Killswitch: A Cassandra Kresnov Novel (v1.1)

Home > Other > Killswitch: A Cassandra Kresnov Novel (v1.1) > Page 23
Killswitch: A Cassandra Kresnov Novel (v1.1) Page 23

by Joel Shepherd


  "So you've said on many occasions," Sandy replied, pausing before the fish tank. Callayan reef fish, multicoloured and lovely on the eye. Evolution followed the same paths in similar environments. An astonishing discovery, it had been for Earth's first explorer-starfarers. Water was water. Gills, fins and a streamlined shape were highly efficient. Nature loved efficiency, and punished the inefficient with ruthless consistency. Only where worlds offered environments radically different from Earth-like, prime worlds like Callay, did evolutionary patterns significantly alter ... and faster-than-light technology gave humanity a vast enough range that the habitation of such worlds, although possible, was hardly necessary.
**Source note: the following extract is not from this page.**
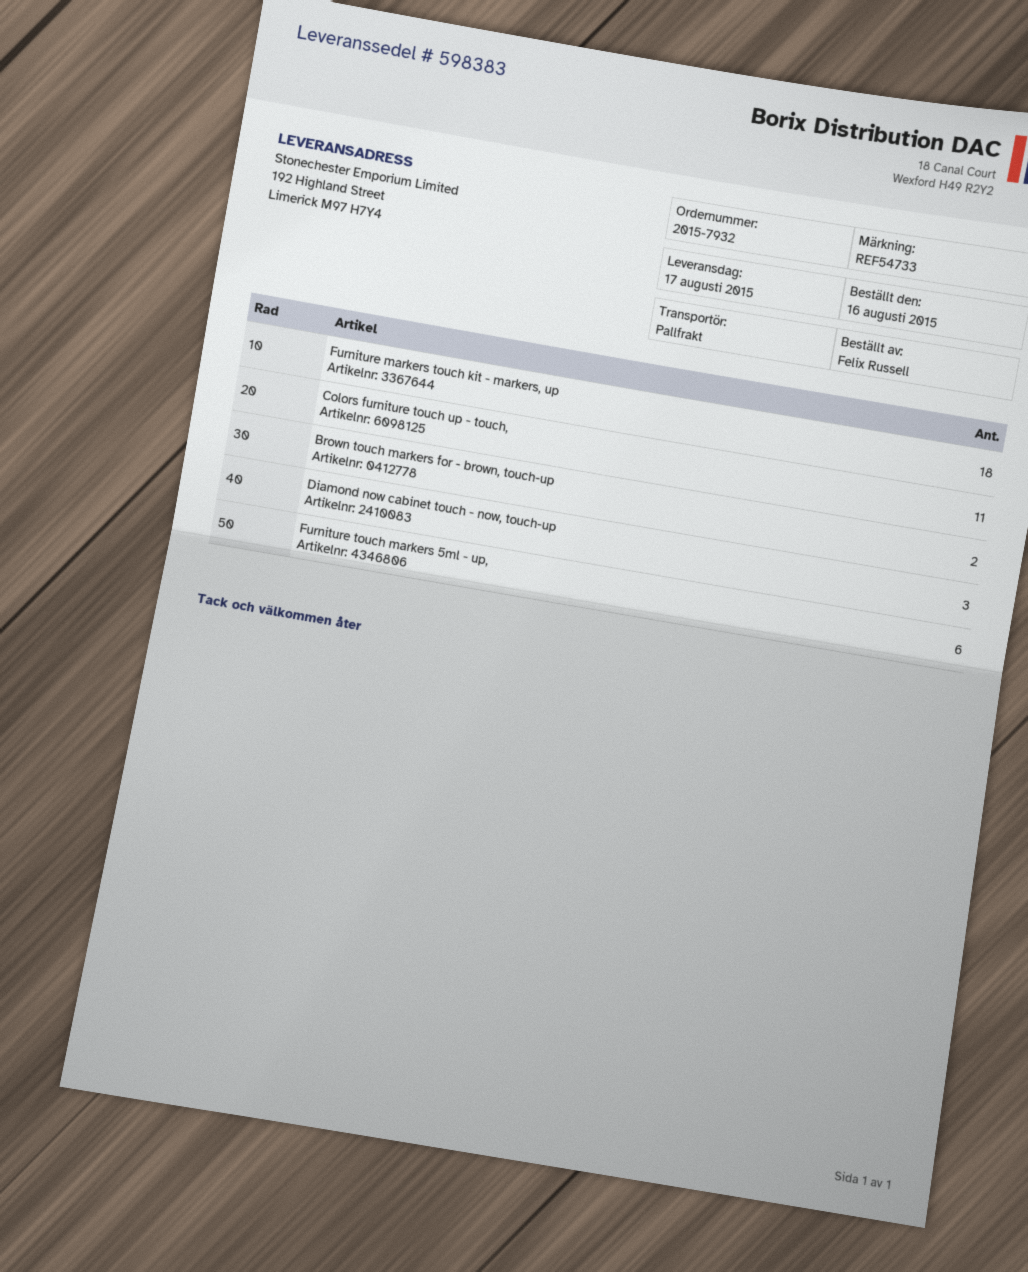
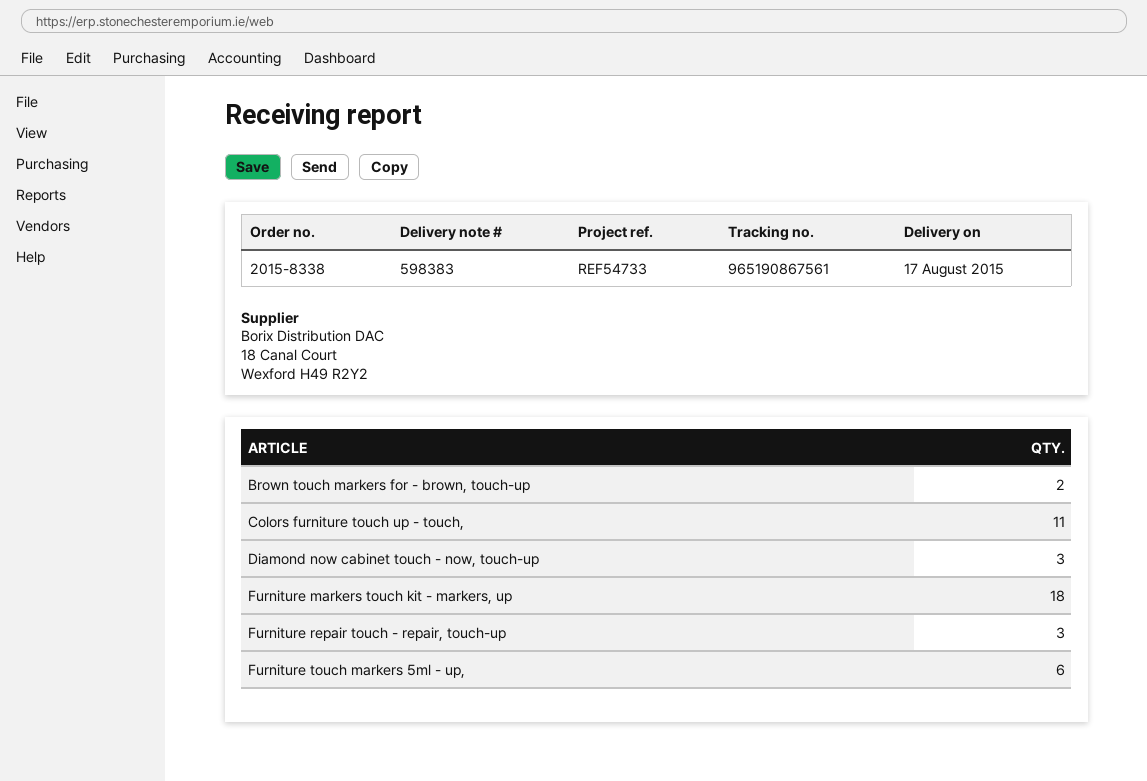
order number: 2015-7932 -> 2015-8338
Furniture repair touch - repair, touch-up: none -> 3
Prime worlds were roughly one in ten thousand. A G-Class freighter, with a single-jump range of a hundred light years, and capable of dual or even triple-jump routes, was within theoretical range of many times ten thousand systems. Less hospitable worlds than Callay were typically bypassed, along with the vast majority of systems possessing nothing even vaguely habitable to oxygen breathers of any species.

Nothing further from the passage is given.